RECORDS SUPPLIED below:

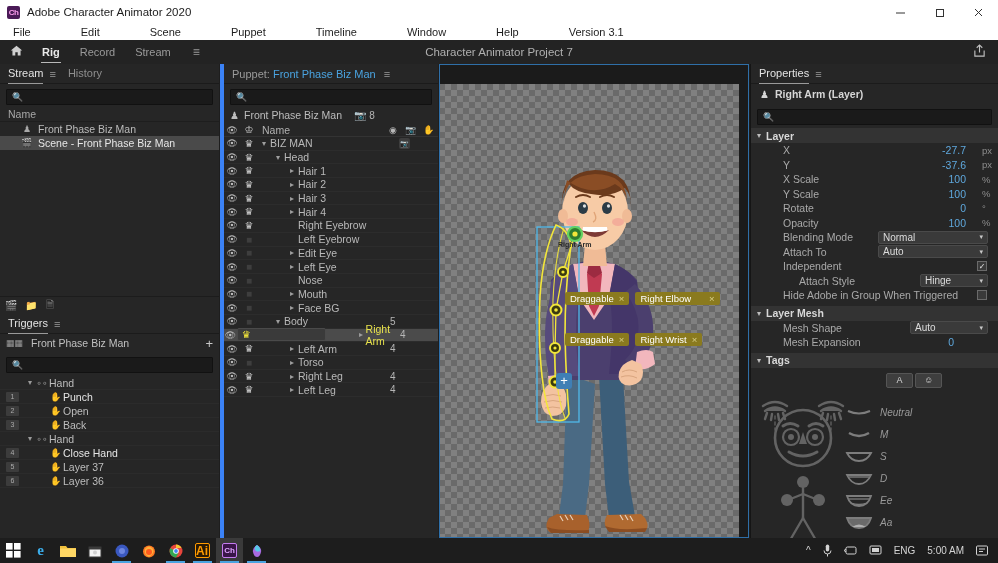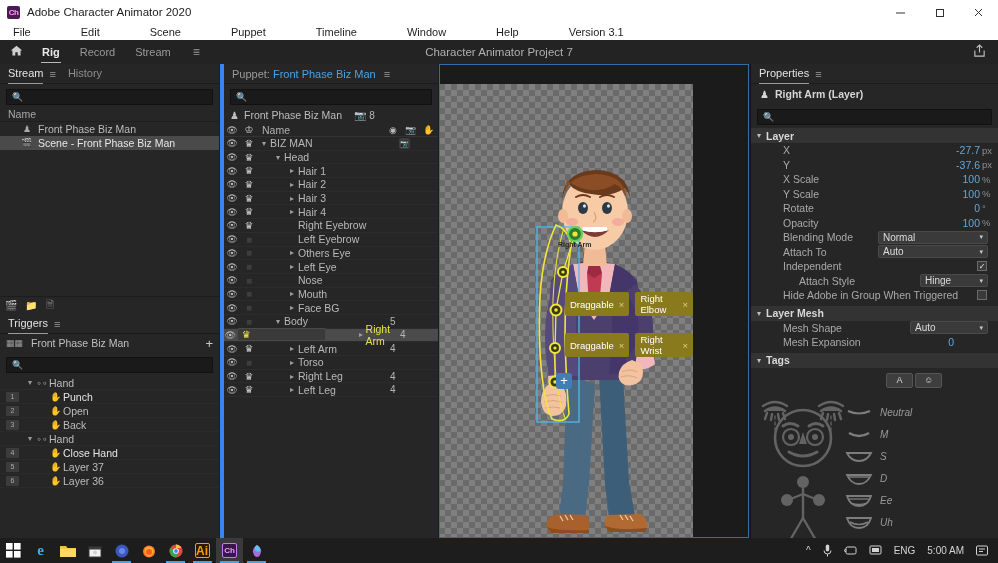--- a/index.html
+++ b/index.html
@@ -148,21 +148,21 @@
   .c-crown.sel { color:#f1e43c; }
   .c-crown.box { color:#3e3e3e; }
   .lay-name { flex:1; display:flex; align-items:center; }
   .chev { width:12px; text-align:center; color:#9e9e9e; font-size:8px; }
   .lay-num { width:48px; font-size:10px; color:#b6b6b6; }
   .col-eye, .col-cam, .col-hand { width:18px; text-align:center; font-size:9px; color:#b8b8b8; }
 
   
   #canvasPanel { left:439px; top:64px; width:310px; height:474px; background:#1b1b1b; }
   .canvas-inner {
-    position:absolute; left:0; top:20px; width:254px; height:454px; overflow:hidden;
+    position:absolute; left:0; top:20px; width:300px; height:454px; overflow:hidden;
     background-image:
       linear-gradient(45deg,#808080 25%, transparent 25%),
       linear-gradient(-45deg,#808080 25%, transparent 25%),
       linear-gradient(45deg,transparent 75%, #808080 75%),
       linear-gradient(-45deg,transparent 75%, #808080 75%);
     background-size:12px 12px;
     background-position:0 0, 0 6px, 6px -6px, -6px 0px;
     background-color:#6a6a6a;
   }
   .canvas-border { position:absolute; inset:0; border:1px solid #2f6fa8; pointer-events:none; }
@@ -171,21 +171,21 @@
   #propsPanel { left:750px; top:64px; width:248px; height:474px; border-left:1px solid #151515;}
   .prop-title-row { height:20px; display:flex; align-items:center; padding-left:9px; font-size:10.5px; color:#d6d6d6; }
   .prop-title-row .pico { margin-right:6px; font-size:10px; }
   .section-head {
     height:15px; background:#333; display:flex; align-items:center; padding-left:6px;
     font-size:10.5px; color:#d8d8d8; font-weight:bold; margin-top:3px;
   }
   .section-head .sc { margin-right:5px; font-size:8px; color:#bdbdbd; font-weight:normal;}
   .prop-row { height:14.5px; display:flex; align-items:center; font-size:10.5px; padding-left:32px; }
   .prop-row .k { color:#a9a9a9; flex:1; }
-  .prop-row .v { color:#5fa8dd; margin-right:2px; }
+  .prop-row .v { color:#5fa8dd; margin-right:16px; }
   .prop-row .u { color:#8e8e8e; width:16px; font-size:9.5px; }
   .prop-row.indent2 { padding-left:48px; }
   .sel {
     width:110px; height:13px; background:#3a3a3a; border:1px solid #4a4a4a; border-radius:2px;
     color:#dcdcdc; font-size:10px; display:flex; align-items:center; padding:0 4px; margin-right:10px;
   }
   .sel .arr { margin-left:auto; font-size:7px; color:#c9c9c9; }
   .sel.narrow { width:68px; }
   .chk {
     width:10px; height:10px; background:#3a3a3a; border:1px solid #6a6a6a; margin-right:11px;
@@ -473,21 +473,21 @@
             <span class="nm">Left Eyebrow</span>
           </span>
           <span class="lay-num"></span>
         </div>
         <div class="lay-row">
           <span class="c-eye">👁</span>
           <span class="c-crown box">■</span>
           <span class="lay-name">
             <span style="display: inline-block; width: 28px;"></span>
             <span class="chev">▸</span>
-            <span class="nm">Others Eye</span>
+            <span class="nm">Edit Eye</span>
           </span>
           <span class="lay-num"></span>
         </div>
         <div class="lay-row">
           <span class="c-eye">👁</span>
           <span class="c-crown box">■</span>
           <span class="lay-name">
             <span style="display: inline-block; width: 28px;"></span>
             <span class="chev">▸</span>
             <span class="nm">Left Eye</span>
@@ -687,21 +687,21 @@
 
       
       <div style="position:absolute; left:119px; top:157px; font-size:7px; color:#2a2a2a; font-weight:bold;">Right Arm</div>
 
       
       <div style="position:absolute; left:126px; top:208px; display:flex; gap:6px;">
         <div style="background:#8a7a1e; color:#fff; font-size:9.5px; padding:1px 5px; border-radius:2px; display:flex; gap:5px; align-items:center;">
           <span>Draggable</span>
           <span style="color:#d9d18a;">×</span>
         </div>
-        <div style="background:#8a7a1e; color:#fff; font-size:9.5px; padding:1px 5px; border-radius:2px; display:flex; gap:5px; align-items:center;">
+        <div style="background:#8a7a1e; color:#fff; font-size:9.5px; padding:1px 5px; border-radius:2px; display:flex; gap:18px; align-items:center;">
           <span>Right Elbow</span>
           <span style="color:#d9d18a;">×</span>
         </div>
       </div>
 
       
       <div style="position:absolute; left:126px; top:249px; display:flex; gap:6px;">
         <div style="background:#8a7a1e; color:#fff; font-size:9.5px; padding:1px 5px; border-radius:2px; display:flex; gap:5px; align-items:center;">
           <span>Draggable</span>
           <span style="color:#d9d18a;">×</span>
@@ -896,20 +896,27 @@
         <div class="vis-item">
           <svg width="26" height="13" viewBox="0 0 26 13">
               <path d="M1 2 L25 2 Q22 12 13 12 Q4 12 1 2 Z" stroke="#7d7d7d" stroke-width="1.8" fill="none"></path>
               <path d="M3 5 L23 5" stroke="#7d7d7d" stroke-width="1.3"></path>
               <path d="M5 9 Q13 12 21 9" stroke="#7d7d7d" stroke-width="1.3" fill="none"></path>
             </svg>
           <span class="lbl">Ee</span>
         </div>
         <div class="vis-item">
           <svg width="26" height="13" viewBox="0 0 26 13">
+              <path d="M1 2 L25 2 Q22 12 13 12 Q4 12 1 2 Z" stroke="#7d7d7d" stroke-width="1.8" fill="#6a6a6a"></path>
+              <path d="M6 11 Q13 6 20 11" fill="#b0b0b0" stroke="none"></path>
+            </svg>
+          <span class="lbl">Aa</span>
+        </div>
+        <div class="vis-item">
+          <svg width="26" height="13" viewBox="0 0 26 13">
               <path d="M1 2 L25 2 Q22 12 13 12 Q4 12 1 2 Z" stroke="#7d7d7d" stroke-width="1.8" fill="none"></path>
               <path d="M4 6 Q13 11 22 6" stroke="#7d7d7d" stroke-width="1.5" fill="none"></path>
             </svg>
           <span class="lbl">Uh</span>
         </div>
       </div>
     </div>
   </div>
 
   <div class="taskbar">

End of RECORDS SUPPLIED.

WHAT YOU SHOULD DO: Give the data again exactly as it appears, but without any images.

RESPONSE TO THE TASK:
--- a/index.html
+++ b/index.html
@@ -148,21 +148,21 @@
   .c-crown.sel { color:#f1e43c; }
   .c-crown.box { color:#3e3e3e; }
   .lay-name { flex:1; display:flex; align-items:center; }
   .chev { width:12px; text-align:center; color:#9e9e9e; font-size:8px; }
   .lay-num { width:48px; font-size:10px; color:#b6b6b6; }
   .col-eye, .col-cam, .col-hand { width:18px; text-align:center; font-size:9px; color:#b8b8b8; }
 
   
   #canvasPanel { left:439px; top:64px; width:310px; height:474px; background:#1b1b1b; }
   .canvas-inner {
-    position:absolute; left:0; top:20px; width:254px; height:454px; overflow:hidden;
+    position:absolute; left:0; top:20px; width:300px; height:454px; overflow:hidden;
     background-image:
       linear-gradient(45deg,#808080 25%, transparent 25%),
       linear-gradient(-45deg,#808080 25%, transparent 25%),
       linear-gradient(45deg,transparent 75%, #808080 75%),
       linear-gradient(-45deg,transparent 75%, #808080 75%);
     background-size:12px 12px;
     background-position:0 0, 0 6px, 6px -6px, -6px 0px;
     background-color:#6a6a6a;
   }
   .canvas-border { position:absolute; inset:0; border:1px solid #2f6fa8; pointer-events:none; }
@@ -171,21 +171,21 @@
   #propsPanel { left:750px; top:64px; width:248px; height:474px; border-left:1px solid #151515;}
   .prop-title-row { height:20px; display:flex; align-items:center; padding-left:9px; font-size:10.5px; color:#d6d6d6; }
   .prop-title-row .pico { margin-right:6px; font-size:10px; }
   .section-head {
     height:15px; background:#333; display:flex; align-items:center; padding-left:6px;
     font-size:10.5px; color:#d8d8d8; font-weight:bold; margin-top:3px;
   }
   .section-head .sc { margin-right:5px; font-size:8px; color:#bdbdbd; font-weight:normal;}
   .prop-row { height:14.5px; display:flex; align-items:center; font-size:10.5px; padding-left:32px; }
   .prop-row .k { color:#a9a9a9; flex:1; }
-  .prop-row .v { color:#5fa8dd; margin-right:2px; }
+  .prop-row .v { color:#5fa8dd; margin-right:16px; }
   .prop-row .u { color:#8e8e8e; width:16px; font-size:9.5px; }
   .prop-row.indent2 { padding-left:48px; }
   .sel {
     width:110px; height:13px; background:#3a3a3a; border:1px solid #4a4a4a; border-radius:2px;
     color:#dcdcdc; font-size:10px; display:flex; align-items:center; padding:0 4px; margin-right:10px;
   }
   .sel .arr { margin-left:auto; font-size:7px; color:#c9c9c9; }
   .sel.narrow { width:68px; }
   .chk {
     width:10px; height:10px; background:#3a3a3a; border:1px solid #6a6a6a; margin-right:11px;
@@ -473,21 +473,21 @@
             <span class="nm">Left Eyebrow</span>
           </span>
           <span class="lay-num"></span>
         </div>
         <div class="lay-row">
           <span class="c-eye">👁</span>
           <span class="c-crown box">■</span>
           <span class="lay-name">
             <span style="display: inline-block; width: 28px;"></span>
             <span class="chev">▸</span>
-            <span class="nm">Others Eye</span>
+            <span class="nm">Edit Eye</span>
           </span>
           <span class="lay-num"></span>
         </div>
         <div class="lay-row">
           <span class="c-eye">👁</span>
           <span class="c-crown box">■</span>
           <span class="lay-name">
             <span style="display: inline-block; width: 28px;"></span>
             <span class="chev">▸</span>
             <span class="nm">Left Eye</span>
@@ -687,21 +687,21 @@
 
       
       <div style="position:absolute; left:119px; top:157px; font-size:7px; color:#2a2a2a; font-weight:bold;">Right Arm</div>
 
       
       <div style="position:absolute; left:126px; top:208px; display:flex; gap:6px;">
         <div style="background:#8a7a1e; color:#fff; font-size:9.5px; padding:1px 5px; border-radius:2px; display:flex; gap:5px; align-items:center;">
           <span>Draggable</span>
           <span style="color:#d9d18a;">×</span>
         </div>
-        <div style="background:#8a7a1e; color:#fff; font-size:9.5px; padding:1px 5px; border-radius:2px; display:flex; gap:5px; align-items:center;">
+        <div style="background:#8a7a1e; color:#fff; font-size:9.5px; padding:1px 5px; border-radius:2px; display:flex; gap:18px; align-items:center;">
           <span>Right Elbow</span>
           <span style="color:#d9d18a;">×</span>
         </div>
       </div>
 
       
       <div style="position:absolute; left:126px; top:249px; display:flex; gap:6px;">
         <div style="background:#8a7a1e; color:#fff; font-size:9.5px; padding:1px 5px; border-radius:2px; display:flex; gap:5px; align-items:center;">
           <span>Draggable</span>
           <span style="color:#d9d18a;">×</span>
@@ -896,20 +896,27 @@
         <div class="vis-item">
           <svg width="26" height="13" viewBox="0 0 26 13">
               <path d="M1 2 L25 2 Q22 12 13 12 Q4 12 1 2 Z" stroke="#7d7d7d" stroke-width="1.8" fill="none"></path>
               <path d="M3 5 L23 5" stroke="#7d7d7d" stroke-width="1.3"></path>
               <path d="M5 9 Q13 12 21 9" stroke="#7d7d7d" stroke-width="1.3" fill="none"></path>
             </svg>
           <span class="lbl">Ee</span>
         </div>
         <div class="vis-item">
           <svg width="26" height="13" viewBox="0 0 26 13">
+              <path d="M1 2 L25 2 Q22 12 13 12 Q4 12 1 2 Z" stroke="#7d7d7d" stroke-width="1.8" fill="#6a6a6a"></path>
+              <path d="M6 11 Q13 6 20 11" fill="#b0b0b0" stroke="none"></path>
+            </svg>
+          <span class="lbl">Aa</span>
+        </div>
+        <div class="vis-item">
+          <svg width="26" height="13" viewBox="0 0 26 13">
               <path d="M1 2 L25 2 Q22 12 13 12 Q4 12 1 2 Z" stroke="#7d7d7d" stroke-width="1.8" fill="none"></path>
               <path d="M4 6 Q13 11 22 6" stroke="#7d7d7d" stroke-width="1.5" fill="none"></path>
             </svg>
           <span class="lbl">Uh</span>
         </div>
       </div>
     </div>
   </div>
 
   <div class="taskbar">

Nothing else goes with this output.